Goal of the exercise:
All of the data that follows should be retyped exactly as it appears.

Extracted data:
○ ○ ○ ○ ○ ○ ○

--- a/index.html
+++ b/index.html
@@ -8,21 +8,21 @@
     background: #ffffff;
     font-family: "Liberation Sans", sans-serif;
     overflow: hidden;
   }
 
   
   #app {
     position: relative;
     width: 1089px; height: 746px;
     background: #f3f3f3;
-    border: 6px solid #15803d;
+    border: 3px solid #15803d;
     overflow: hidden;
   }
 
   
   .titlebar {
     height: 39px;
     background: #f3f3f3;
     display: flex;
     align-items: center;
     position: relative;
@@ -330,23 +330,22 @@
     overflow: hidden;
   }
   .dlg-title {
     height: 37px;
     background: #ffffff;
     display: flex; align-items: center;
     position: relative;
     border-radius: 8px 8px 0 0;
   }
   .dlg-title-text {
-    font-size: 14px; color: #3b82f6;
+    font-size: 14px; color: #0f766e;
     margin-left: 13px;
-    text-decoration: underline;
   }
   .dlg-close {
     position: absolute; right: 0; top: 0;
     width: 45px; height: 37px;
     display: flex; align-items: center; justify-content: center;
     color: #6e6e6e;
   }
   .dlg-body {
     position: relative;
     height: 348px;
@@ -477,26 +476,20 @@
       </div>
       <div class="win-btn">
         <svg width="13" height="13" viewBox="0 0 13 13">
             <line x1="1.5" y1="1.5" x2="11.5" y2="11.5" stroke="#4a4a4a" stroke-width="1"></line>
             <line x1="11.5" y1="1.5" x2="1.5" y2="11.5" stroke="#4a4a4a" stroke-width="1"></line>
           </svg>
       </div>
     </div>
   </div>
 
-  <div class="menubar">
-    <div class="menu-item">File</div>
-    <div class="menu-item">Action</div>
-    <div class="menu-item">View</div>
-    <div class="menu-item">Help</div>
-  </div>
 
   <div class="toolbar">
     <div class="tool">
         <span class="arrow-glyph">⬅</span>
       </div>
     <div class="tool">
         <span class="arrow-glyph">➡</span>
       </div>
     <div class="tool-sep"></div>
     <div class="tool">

○ ○ ○ ○ ○ ○ ○

Answer to the problem:
--- a/index.html
+++ b/index.html
@@ -8,21 +8,21 @@
     background: #ffffff;
     font-family: "Liberation Sans", sans-serif;
     overflow: hidden;
   }
 
   
   #app {
     position: relative;
     width: 1089px; height: 746px;
     background: #f3f3f3;
-    border: 6px solid #15803d;
+    border: 3px solid #15803d;
     overflow: hidden;
   }
 
   
   .titlebar {
     height: 39px;
     background: #f3f3f3;
     display: flex;
     align-items: center;
     position: relative;
@@ -330,23 +330,22 @@
     overflow: hidden;
   }
   .dlg-title {
     height: 37px;
     background: #ffffff;
     display: flex; align-items: center;
     position: relative;
     border-radius: 8px 8px 0 0;
   }
   .dlg-title-text {
-    font-size: 14px; color: #3b82f6;
+    font-size: 14px; color: #0f766e;
     margin-left: 13px;
-    text-decoration: underline;
   }
   .dlg-close {
     position: absolute; right: 0; top: 0;
     width: 45px; height: 37px;
     display: flex; align-items: center; justify-content: center;
     color: #6e6e6e;
   }
   .dlg-body {
     position: relative;
     height: 348px;
@@ -477,26 +476,20 @@
       </div>
       <div class="win-btn">
         <svg width="13" height="13" viewBox="0 0 13 13">
             <line x1="1.5" y1="1.5" x2="11.5" y2="11.5" stroke="#4a4a4a" stroke-width="1"></line>
             <line x1="11.5" y1="1.5" x2="1.5" y2="11.5" stroke="#4a4a4a" stroke-width="1"></line>
           </svg>
       </div>
     </div>
   </div>
 
-  <div class="menubar">
-    <div class="menu-item">File</div>
-    <div class="menu-item">Action</div>
-    <div class="menu-item">View</div>
-    <div class="menu-item">Help</div>
-  </div>
 
   <div class="toolbar">
     <div class="tool">
         <span class="arrow-glyph">⬅</span>
       </div>
     <div class="tool">
         <span class="arrow-glyph">➡</span>
       </div>
     <div class="tool-sep"></div>
     <div class="tool">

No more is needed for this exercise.